Dans quel esprit cette traduction a-t-elle été réalisée ?
Il faut comprendre que la traduction d’un livre liturgique ne relève pas du simple exercice linguistique. L’enjeu est de permettre aux fidèles de s’associer pleinement aux sacrements célébrés pour en recevoir toutes les grâces mais aussi de manifester l’unité de l’Eglise au-delà des distinctions de langues et de cultures, tout en s’assurant que le langage choisi demeure fidèle au dépôt de la foi.
Dans le motu proprio Magnum Principium établissant les principes gouvernant la traduction des livres liturgiques, le pape François parle d’une triple fidélité : fidélité au texte latin, fidélité au génie propre de la langue, fidélité à la compréhension des fidèles.
La nouvelle traduction en français du Missel a été réalisée dans cet esprit. Visant une plus grande fidélité au texte latin afin de renforcer l’unité de la pratique liturgique dans l’Église, elle a aussi pris en compte la nécessité d’être accessible à tous afin de favoriser la participation active de tous les fidèles à l’action liturgique.
Comment accueillir cette nouvelle traduction ?
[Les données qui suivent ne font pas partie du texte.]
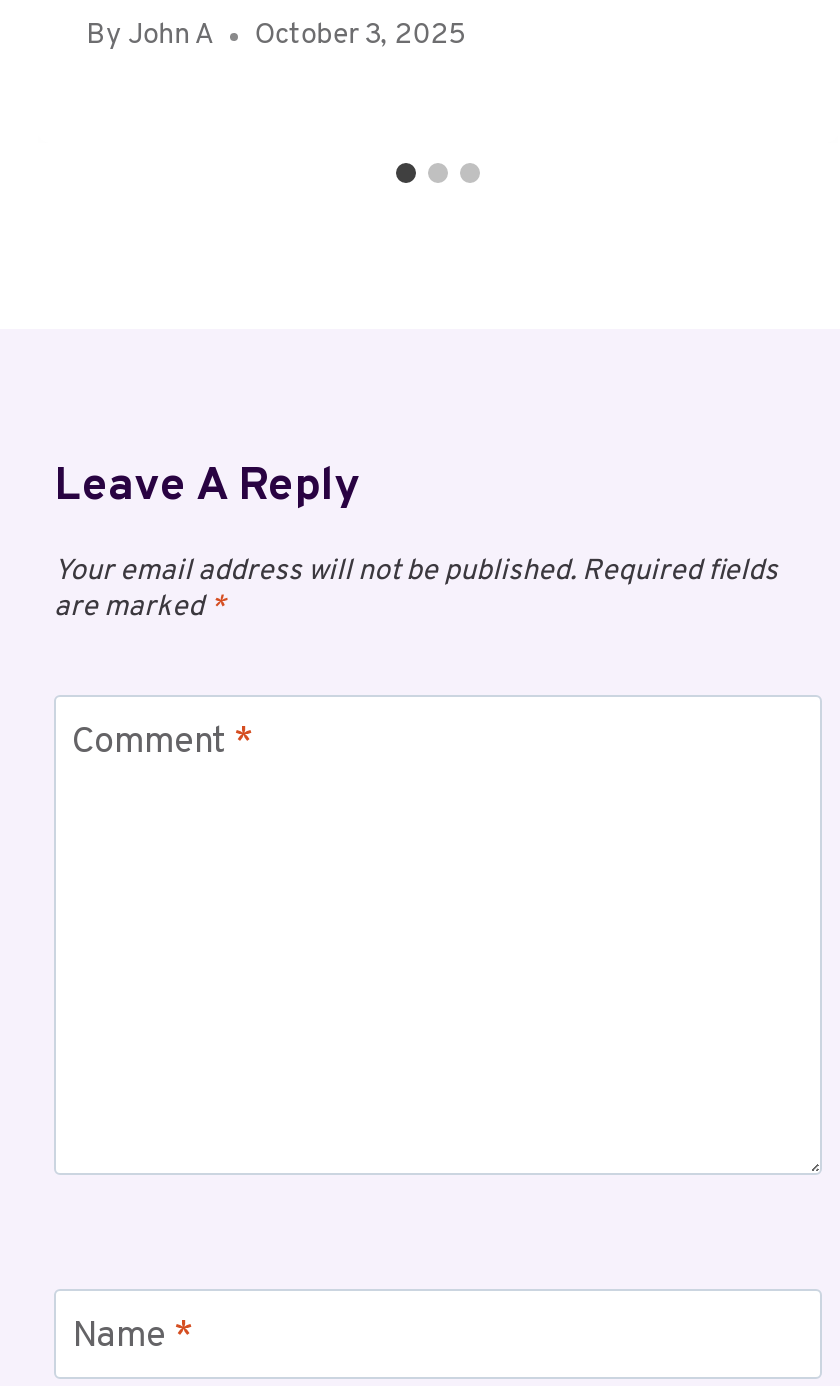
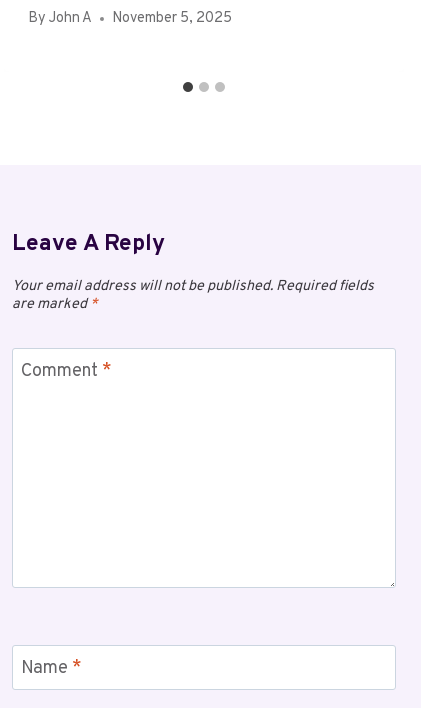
[86,17,466,55] By John A October 3, 2025 -> [28,9,232,28] By John A November 5, 2025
D’abord comme une chance. Il est parfois bon d’être bousculé dans nos habitudes. La nécessité d’accueillir ces nouveaux mots pour dire notre foi inchangée et pour louer le Seigneur peut être l’occasion pour nous d’être renouvelés dans notre manière de participer à l’eucharistie, d’être plus conscients et plus concernés par les mots que nous prononçons ou entendons au cours de la messe.
Ensuite avec un a priori bienveillant et un esprit d’obéissance. Cette nouvelle traduction va bouleverser en nous des habitudes profondément ancrées, il est donc possible (probable) que certains aspects de cette traduction nous déplaisent. Mais, par essence, la liturgie se reçoit, elle nous est donnée par l’Église comme un cadeau. S’il est important que la liturgie reflète la vie de la communauté locale, pour autant elle n’est pas le lieu d’expression de nos opinions mais de notre unité dans le Christ Jésus.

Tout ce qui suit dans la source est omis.